In Southeast Asia, on the side of Alibaba and its fintech affiliate Ant Group are Myanmar’s Wave Money, Thailand’s Truemoney, as well as Lazada and internet service platform Grab, which run e-wallets as part of their business. In India, the two Chinese companies have funded Paytm.
Meanwhile, Tencent has backed Sea Limited, which operates Airpay and Shopeepay; Gojek and its Gopay system in Southeast Asia; as well as Swiggy Wallet and Ola Wallet in India.
But it’s not just fintech. For Chinese companies, the stakes for tech investment are high in India and Southeast Asia at large.
“These investments are building the muscles for a world-class clash of titans—with the big guys competing head to head and local players serving as proxies for the foreign giants,” consultancy Bain & Company said in a report describing the scramble for market share in the region.
While the US has made it more difficult for Chinese companies to invest and competition in Southeast Asia heats up, another market has caught the attention of China’s tech companies: Africa.
Home to 1.3 billion people and six of the world’s ten fastest growing economies, the continent has a thriving tech scene. Firms like Huawei and ZTE have a long history in Africa. Roughtly 70% of all 4G base stations on the continent are made by Huawei.
But as connectivity across the continent improves, other Chinese companies have seen opportunities in providing—and backing—digital services.
Tencent, gaming giant Netease, Meituan, and smartphone maker Transsion have already bet on African companies. Meanwhile, Alibaba has taken a different approach by launching training programs for aspiring African entrepreneurs.
Their presence on the continent is still modest, but has grown steadily since 2018, with 2019 seeing record amounts of Chinese involvement in Africa’s tech sector.
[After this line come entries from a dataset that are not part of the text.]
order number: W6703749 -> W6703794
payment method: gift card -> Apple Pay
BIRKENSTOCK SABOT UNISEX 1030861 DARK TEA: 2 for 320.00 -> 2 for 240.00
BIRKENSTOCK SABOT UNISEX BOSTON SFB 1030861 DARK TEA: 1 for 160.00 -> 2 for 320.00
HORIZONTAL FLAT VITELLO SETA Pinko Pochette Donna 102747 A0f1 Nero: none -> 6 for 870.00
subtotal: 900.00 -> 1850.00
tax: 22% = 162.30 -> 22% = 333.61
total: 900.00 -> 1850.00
“Africa is often still a greenfields continent where Chinese companies have a more equal or better chance to compete,” Africa Analysis’ Dobek Pater told the South China Morning Post last year.
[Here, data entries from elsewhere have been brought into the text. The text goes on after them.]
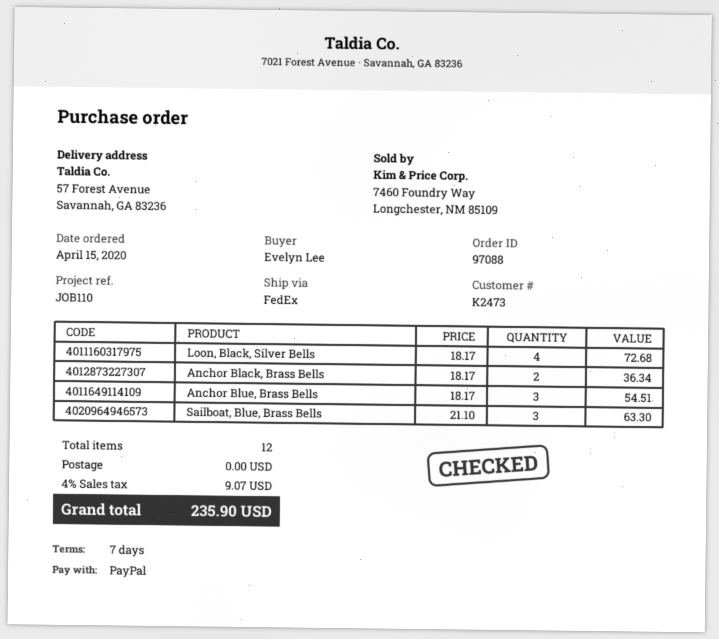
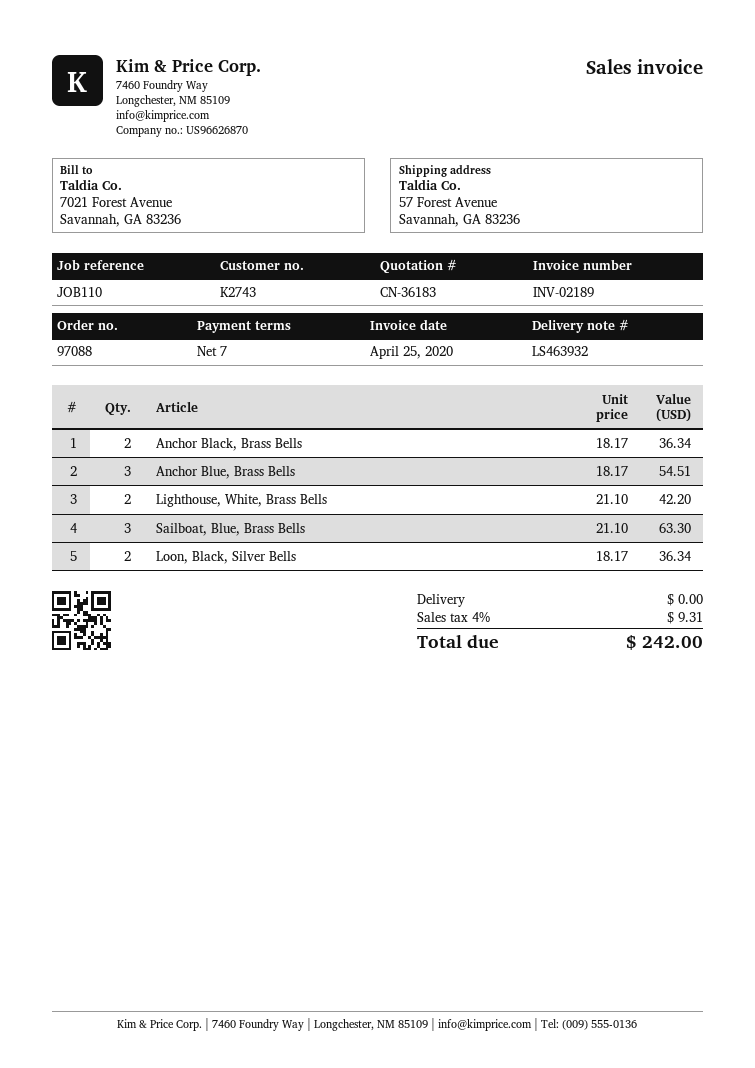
customer number: K2473 -> K2743
Loon, Black, Silver Bells: 4 x 18.17 = 72.68 -> 2 x 18.17 = 36.34
Lighthouse, White, Brass Bells: none -> 2 x 21.10 = 42.20
tax: 4% = 9.07 -> 4% = 9.31
total: 235.90 -> 242.00

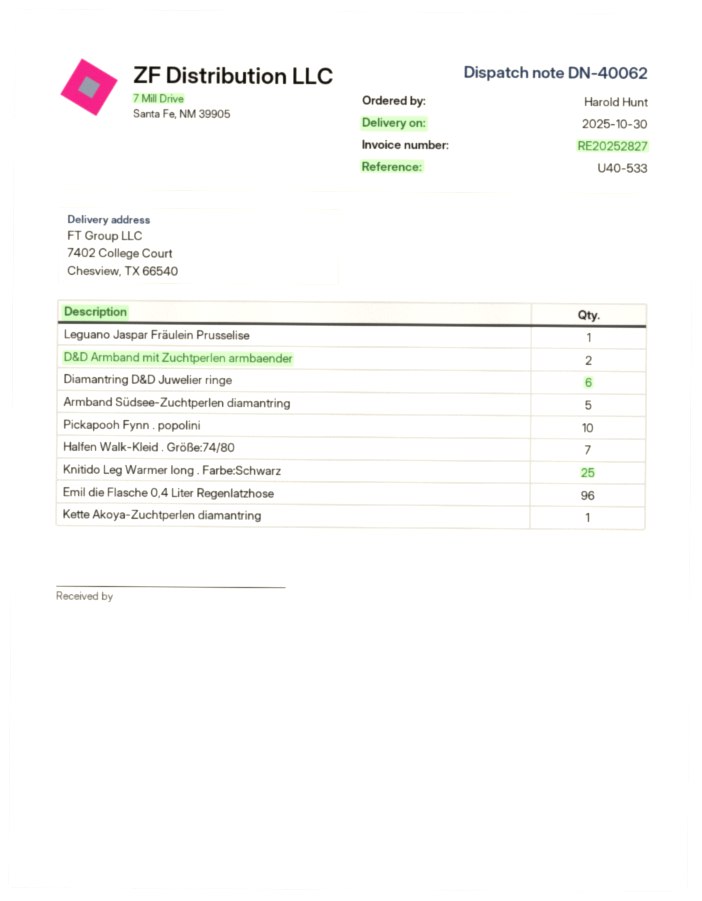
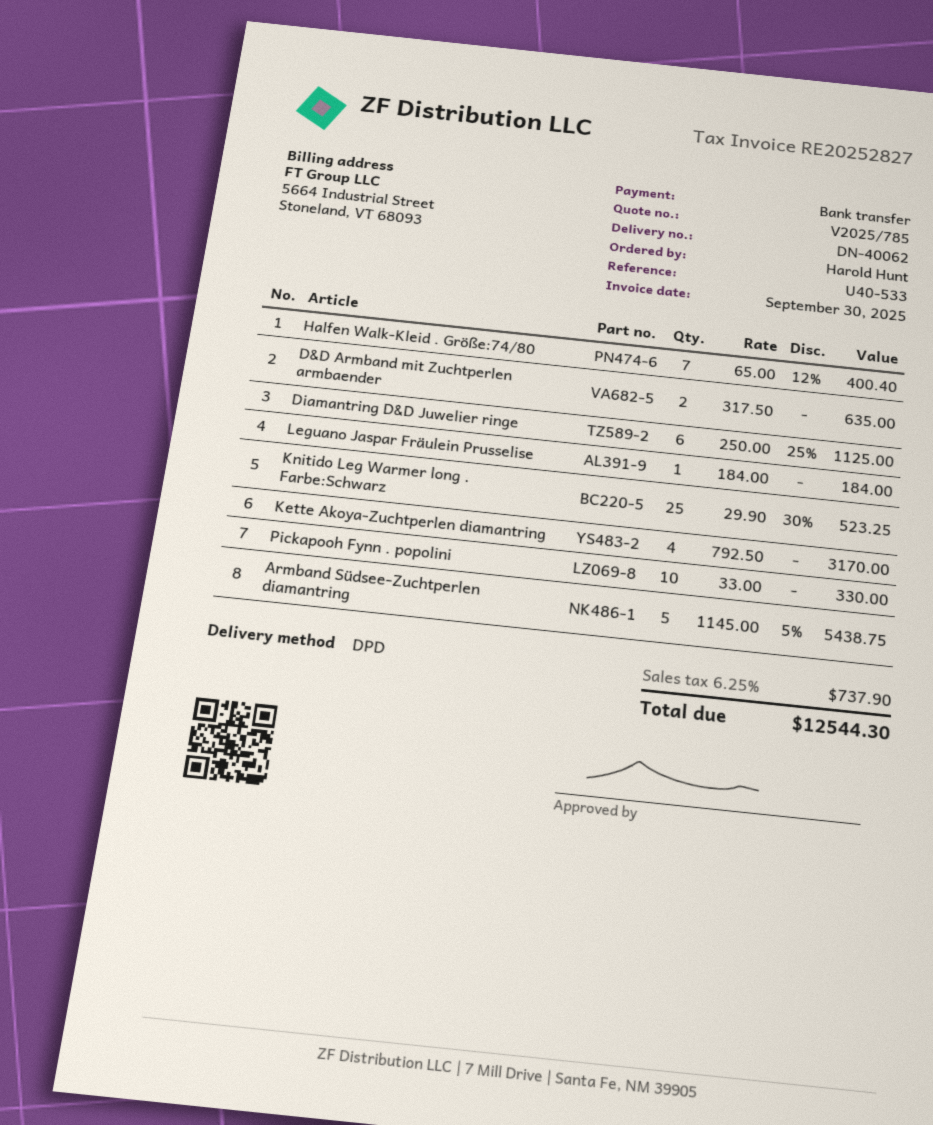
Emil die Flasche 0,4 Liter Regenlatzhose: 96 -> none
Kette Akoya-Zuchtperlen diamantring: 1 -> 4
Transsion, which controls around 40% of the continent’s smartphone market, has started delving into digital services in Africa. In 2015, the company launched music streaming service Boomplay through a joint venture with Netease. Primarily focused on the African market, 85% of its users come from Nigeria, Ghana, Kenya, and Tanzania.
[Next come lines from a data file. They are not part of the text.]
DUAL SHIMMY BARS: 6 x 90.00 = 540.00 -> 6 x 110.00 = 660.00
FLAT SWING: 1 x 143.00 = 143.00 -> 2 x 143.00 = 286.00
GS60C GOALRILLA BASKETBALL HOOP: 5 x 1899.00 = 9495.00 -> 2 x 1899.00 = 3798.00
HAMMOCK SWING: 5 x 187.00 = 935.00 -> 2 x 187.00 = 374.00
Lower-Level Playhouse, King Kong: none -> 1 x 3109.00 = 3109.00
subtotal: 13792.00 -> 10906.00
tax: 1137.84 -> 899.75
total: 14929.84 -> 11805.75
Startups in Africa raised a total of $2 billion in 2019, according to data from global investment firm Partech. While a small percentage of the total came from China, Africa has seen an increase in attention from Chinese investors.
Chinese-owned, Norway-based software company Opera in 2017 pledged to invest $100 million in Africa’s digital economy. The company later launched Opay, a super app that included payments and delivery services, in Nigeria.
Meanwhile, Africa-focused fintech platform Palmpay launched in Nigeria after receiving $40 million in investment from Transsion and Netease. The deal also meant that Palmpay would come pre-installed on 40 million on Transsion’s phones this year.
Ant Group, which runs one of China’s most popular payment platforms, has also taken notice. In 2019, the company partnered with Flutterwave, a Silicon Valley- and Lagos-based fintech company, adding Alipay as a payment method for Flutterwave’s 60,000 merchants. Ant has also partnered with South African mobile operator Vodacom to launch a payments app in the country.
From sanctions on Chinese companies in the US to uncertainty from app bans in India, Chinese tech investors have had a rough ride. But there have also been many successes. In some cases, the effects of their influence have been subtle, quietly backing startups worldwide. In others, like Alibaba’s takeover of Lazada, their funding has allowed them to take massive portions of a developing market.
So what’s next? One of the world’s largest continents. Only time will tell how the battles between these Chinese companies, as well as with their US counterparts, will play out.